Она полулежала на кушетке с ногой в гипсе и рассказывала мне о своем детстве. Бруклин; благочестивые хасидские евреи; кошерная еда; празднование субботы; кто-то, иногда даже нищий, приглашаемый в этот день к их столу; долгие разговоры, и всегда эта потребность в семье – "услышать умное слово".
Дом, в котором она родилась, был сгорбившийся, деревянный. Фото-ателье ее родителей находилось на первом этаже. Клиенты в основном женихи и невесты – свадебные фотографии были частью женитьбы. Мeня всегда занимали эти старые фотографии: он и она, непривычные для них фраки, шелковые и батистовые платья, кружева, нарядные прически. Но улыбок там обычно нет. Скорее что-то серьезно-грустное. Что это? Ощущение, что фотография, скорее всего, их переживет, останется, когда их уже давно не будет?
Школьные годы Эстель прошли в Манхэттэне, куда родители, неожиданно получив наследство, смогли переехать. Ей было тогда 11 лет. Начался французский язык, музыкальные уроки, частная школа, поездка в Европу – такой перелом, такая перемена в жизни, которую можно сравнить только с ее уходом в буддизм, который был потом.
Эстель старалась меня убедить, что в фотографии больше художественных возможностей, чем в живописи. "И пожалуйста, не возражайте! И это совершенно не важно, что фотография изображает уже существующую реальность, а живопись как бы что-то создает. Ведь только камера может по-настоящему эту реальность увидеть и раскрыть. А какой удивительный срез времени! Разве не фотография оказалась тем прекрасным мгновением, которое остановилось?"

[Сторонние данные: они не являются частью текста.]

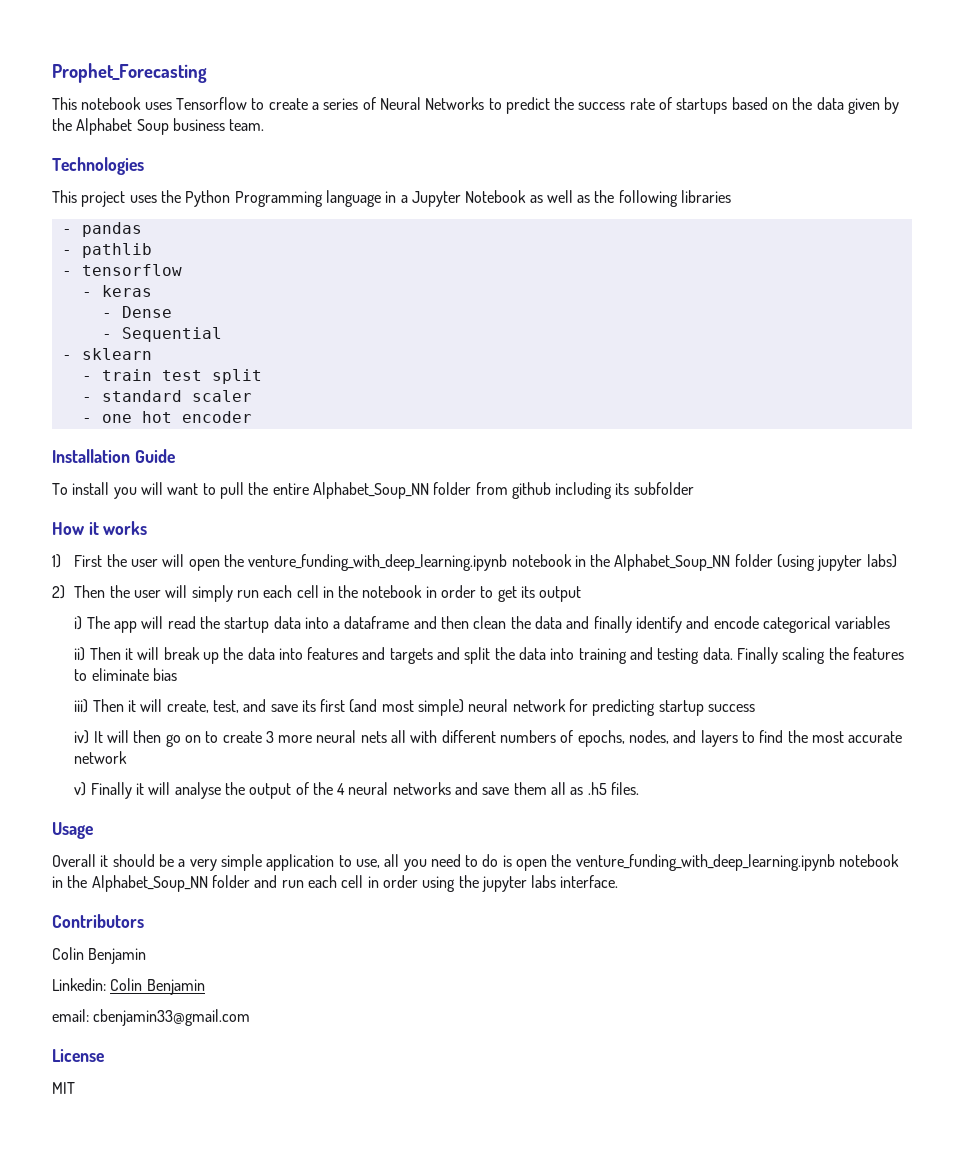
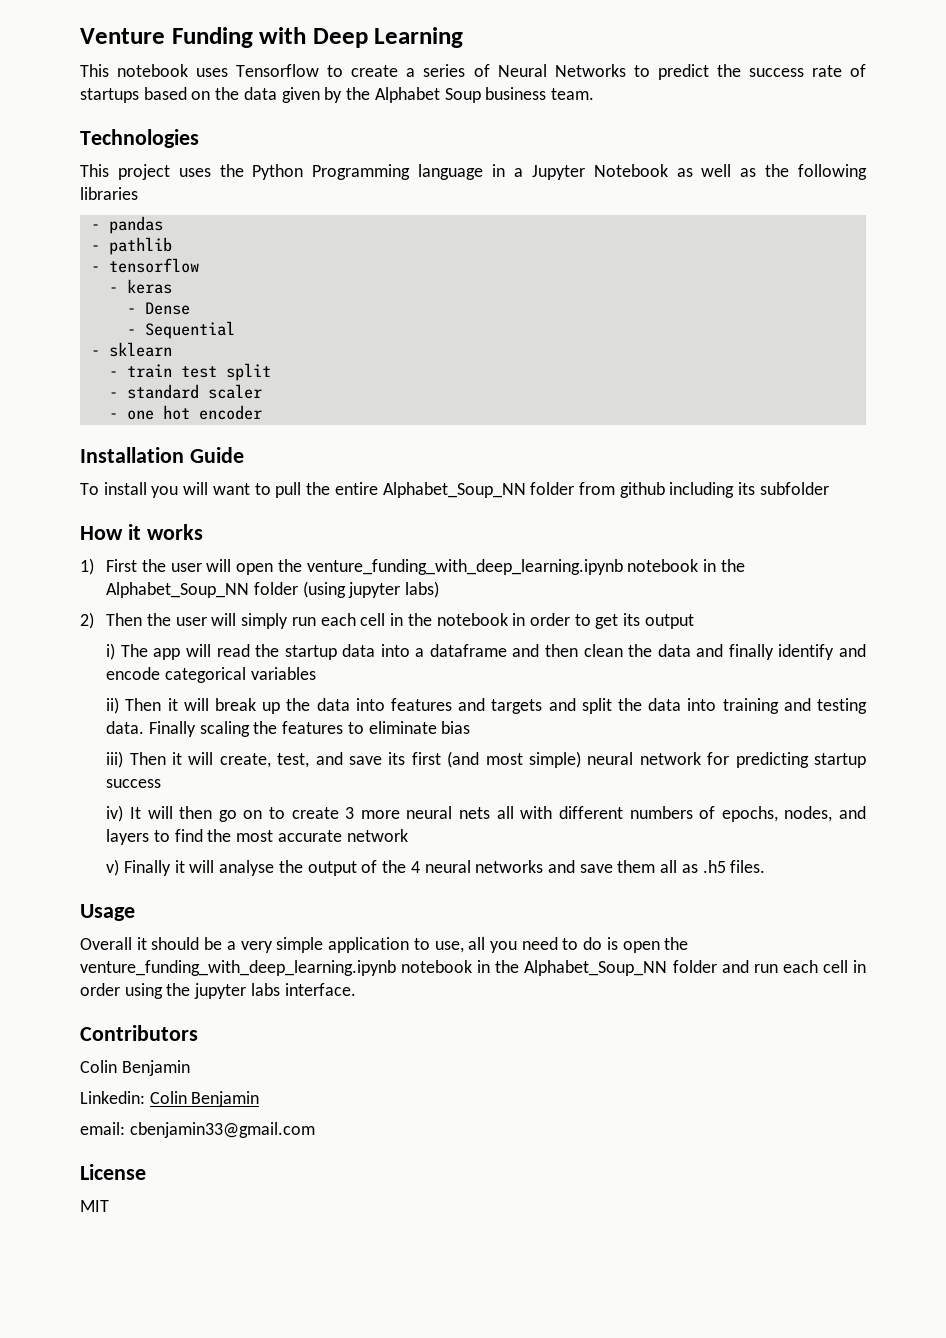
- Prophet_Forecasting
+ Venture Funding with Deep Learning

Мне хотелось сказать, что фотография совсем не искусство (теперь я мыслю немного по-другому), а развлечение, как это сформулировала интеллектуальная гуру 80-х годов, Сюзан Зонтаг – именно "развлечение, как танцы и секс". Но я не стала спорить, не стала сердить Эстель. Хотя она мне все прощала, потому что, как она объяснила, я сделала книжку и короткий фильм об обожаемом ею Эйзенштейне, была в его квартире, держала в руках его фотографии, письма, рисунки.
В ней была приятная честность, она не скрывала, что лесбиянка, когда это еще не было так принято, как сейчас. Она говорила, над чем работает, не боясь, что сглазят или украдут. Ее природное терпение, усердие, доверие к другим сделали очень естественным ее обращение к буддизму.
"Я буддист, медитация изменила меня – равновесие, спокойствие и созерцание", – говорила она. Ее восхищало, как прекрасно буддисты ощущают природу, родство с ней. "Вы только представьте, что сказал этот так называемый "умный" Честертон, что буддизм – это не вера, а сомнение. Пустая фраза, вот что это, чтобы покрасоваться и поспорить! Я сама пока еще не готова все охватить и принять. Я не согласна, что нужно постепенно избавиться от всех желаний, и постоянно подавлять в себе их проявление. Например, как буддист я за то, чтобы не осуждать, чтобы прощать всех, даже преступника – но только после того, как его повесят", – закончила она, подняв к верху указательный палец.